Namun, ada sesuatu yang jelas hilang dalam terjemahan . Itu video terakhir menampilkan tulisan Korea dan pengantar lisan dalam bahasa Korea, bukan bahasa Jepang.

johnny depp berbicara bahasa perancis

Nicki Minaj | Kathy Hutchins / Shutterstock.com

Nicki Minaj juga menghadapi reaksi keras karena memakai sumpit di rambutnya. Penyanyi itu telah meletakkan sumpit di sanggulnya sejak awal karirnya, dan bahkan nge-rap tentang itu di lagunya tahun 2007 “Sticks in my Bun.”

Namun, Nicki tidak mengetahui makna budaya di balik sumpit di rambutnya.
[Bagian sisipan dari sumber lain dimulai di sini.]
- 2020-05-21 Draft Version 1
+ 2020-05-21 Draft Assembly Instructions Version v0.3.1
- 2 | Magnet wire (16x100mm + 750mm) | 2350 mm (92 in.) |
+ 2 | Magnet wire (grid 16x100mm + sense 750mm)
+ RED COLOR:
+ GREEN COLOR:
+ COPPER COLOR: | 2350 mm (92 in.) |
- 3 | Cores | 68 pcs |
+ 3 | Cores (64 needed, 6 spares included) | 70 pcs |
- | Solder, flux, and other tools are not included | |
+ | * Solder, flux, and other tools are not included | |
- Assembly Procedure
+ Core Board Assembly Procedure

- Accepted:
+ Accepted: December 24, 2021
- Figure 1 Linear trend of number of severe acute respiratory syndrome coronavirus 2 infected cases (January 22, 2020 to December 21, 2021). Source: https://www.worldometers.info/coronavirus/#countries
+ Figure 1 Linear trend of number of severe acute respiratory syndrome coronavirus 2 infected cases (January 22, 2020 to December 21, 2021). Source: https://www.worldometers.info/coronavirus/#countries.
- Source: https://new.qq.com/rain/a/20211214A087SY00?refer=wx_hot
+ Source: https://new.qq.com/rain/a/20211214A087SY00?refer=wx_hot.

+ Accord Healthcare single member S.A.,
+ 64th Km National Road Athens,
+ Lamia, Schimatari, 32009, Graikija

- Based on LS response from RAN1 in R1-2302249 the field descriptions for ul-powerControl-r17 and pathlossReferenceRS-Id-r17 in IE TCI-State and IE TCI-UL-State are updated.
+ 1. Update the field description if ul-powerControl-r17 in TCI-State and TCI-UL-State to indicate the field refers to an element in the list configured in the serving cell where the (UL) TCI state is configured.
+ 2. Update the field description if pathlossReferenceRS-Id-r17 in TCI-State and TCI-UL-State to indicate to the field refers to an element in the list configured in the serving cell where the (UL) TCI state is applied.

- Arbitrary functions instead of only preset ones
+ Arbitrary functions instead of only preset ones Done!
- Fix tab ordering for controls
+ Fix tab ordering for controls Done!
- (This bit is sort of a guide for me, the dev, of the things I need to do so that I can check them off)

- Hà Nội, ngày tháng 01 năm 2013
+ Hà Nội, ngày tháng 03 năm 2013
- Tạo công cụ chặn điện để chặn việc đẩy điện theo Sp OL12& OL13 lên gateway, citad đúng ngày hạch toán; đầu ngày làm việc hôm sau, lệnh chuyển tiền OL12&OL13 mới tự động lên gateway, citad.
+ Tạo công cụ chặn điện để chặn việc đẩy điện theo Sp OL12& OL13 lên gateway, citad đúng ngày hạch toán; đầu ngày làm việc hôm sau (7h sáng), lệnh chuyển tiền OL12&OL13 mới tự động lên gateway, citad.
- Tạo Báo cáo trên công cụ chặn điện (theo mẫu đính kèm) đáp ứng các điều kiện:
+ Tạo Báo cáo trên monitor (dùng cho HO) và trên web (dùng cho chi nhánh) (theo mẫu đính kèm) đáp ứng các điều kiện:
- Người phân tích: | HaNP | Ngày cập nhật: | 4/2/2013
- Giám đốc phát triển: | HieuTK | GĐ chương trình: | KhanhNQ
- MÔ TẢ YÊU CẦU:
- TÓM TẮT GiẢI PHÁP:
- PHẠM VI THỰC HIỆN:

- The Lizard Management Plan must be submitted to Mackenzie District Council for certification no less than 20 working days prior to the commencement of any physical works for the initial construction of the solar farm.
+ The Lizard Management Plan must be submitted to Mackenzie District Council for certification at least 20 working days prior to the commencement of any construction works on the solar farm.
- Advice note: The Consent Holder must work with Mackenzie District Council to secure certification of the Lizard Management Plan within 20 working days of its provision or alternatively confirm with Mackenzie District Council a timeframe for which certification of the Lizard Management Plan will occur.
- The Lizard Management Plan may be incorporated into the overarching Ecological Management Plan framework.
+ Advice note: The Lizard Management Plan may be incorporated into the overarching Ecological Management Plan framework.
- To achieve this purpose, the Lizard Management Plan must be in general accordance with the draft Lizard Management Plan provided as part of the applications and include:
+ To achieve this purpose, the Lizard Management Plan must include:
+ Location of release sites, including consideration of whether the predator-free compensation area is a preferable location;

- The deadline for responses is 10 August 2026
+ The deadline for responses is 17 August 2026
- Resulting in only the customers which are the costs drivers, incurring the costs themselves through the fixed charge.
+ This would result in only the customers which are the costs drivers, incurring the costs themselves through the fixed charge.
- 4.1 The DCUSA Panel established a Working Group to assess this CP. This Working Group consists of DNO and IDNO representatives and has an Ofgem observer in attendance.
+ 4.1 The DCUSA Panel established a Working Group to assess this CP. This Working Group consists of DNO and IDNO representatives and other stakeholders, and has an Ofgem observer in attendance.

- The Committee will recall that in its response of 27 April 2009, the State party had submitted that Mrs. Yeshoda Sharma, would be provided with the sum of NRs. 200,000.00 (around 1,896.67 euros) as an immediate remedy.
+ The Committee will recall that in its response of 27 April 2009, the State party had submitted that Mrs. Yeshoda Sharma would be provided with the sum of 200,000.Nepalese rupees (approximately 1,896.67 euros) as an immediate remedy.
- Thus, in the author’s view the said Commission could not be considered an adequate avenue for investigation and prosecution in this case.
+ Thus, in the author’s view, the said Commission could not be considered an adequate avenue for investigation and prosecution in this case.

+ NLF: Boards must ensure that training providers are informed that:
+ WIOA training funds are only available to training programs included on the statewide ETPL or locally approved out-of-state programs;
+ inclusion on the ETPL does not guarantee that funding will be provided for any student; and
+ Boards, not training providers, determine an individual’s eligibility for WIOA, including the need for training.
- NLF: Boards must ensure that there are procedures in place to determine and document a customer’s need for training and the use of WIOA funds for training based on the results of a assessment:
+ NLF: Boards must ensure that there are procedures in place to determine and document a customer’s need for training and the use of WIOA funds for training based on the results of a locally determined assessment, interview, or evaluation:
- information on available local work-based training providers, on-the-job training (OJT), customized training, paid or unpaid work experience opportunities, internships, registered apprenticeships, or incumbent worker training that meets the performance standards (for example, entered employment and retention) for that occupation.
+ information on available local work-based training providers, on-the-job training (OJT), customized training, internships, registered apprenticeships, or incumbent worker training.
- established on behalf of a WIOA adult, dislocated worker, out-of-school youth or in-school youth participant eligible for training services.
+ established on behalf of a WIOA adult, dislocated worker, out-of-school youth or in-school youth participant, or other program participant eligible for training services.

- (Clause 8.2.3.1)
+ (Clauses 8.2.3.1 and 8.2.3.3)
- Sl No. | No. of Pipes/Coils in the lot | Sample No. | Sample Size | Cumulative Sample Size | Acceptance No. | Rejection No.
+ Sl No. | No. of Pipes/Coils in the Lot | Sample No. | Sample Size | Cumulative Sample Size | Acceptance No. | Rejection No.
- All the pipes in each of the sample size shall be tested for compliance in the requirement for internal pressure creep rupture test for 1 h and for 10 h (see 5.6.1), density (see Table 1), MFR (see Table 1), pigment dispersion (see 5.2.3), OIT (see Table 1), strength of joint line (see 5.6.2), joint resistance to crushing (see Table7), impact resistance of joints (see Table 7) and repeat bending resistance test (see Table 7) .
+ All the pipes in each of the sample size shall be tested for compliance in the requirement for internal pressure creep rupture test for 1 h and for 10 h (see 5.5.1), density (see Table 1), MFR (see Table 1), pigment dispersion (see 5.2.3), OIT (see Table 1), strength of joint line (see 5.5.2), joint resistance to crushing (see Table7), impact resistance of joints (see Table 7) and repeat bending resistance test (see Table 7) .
Dia menyilangkannya menjadi bentuk X, yang dianggap tidak sopan dalam budaya Jepang.

Nicki tidak menghadapi reaksi keras untuk perampasan budaya apa pun dalam beberapa tahun terakhir, jadi mungkin bintang itu memutuskan untuk mengalihkan seninya dari masalah budaya yang kontroversial. Dia masih mencintai Jepang, dan bahkan mungkin menjadi bagian dari Jepang jika rumornya benar.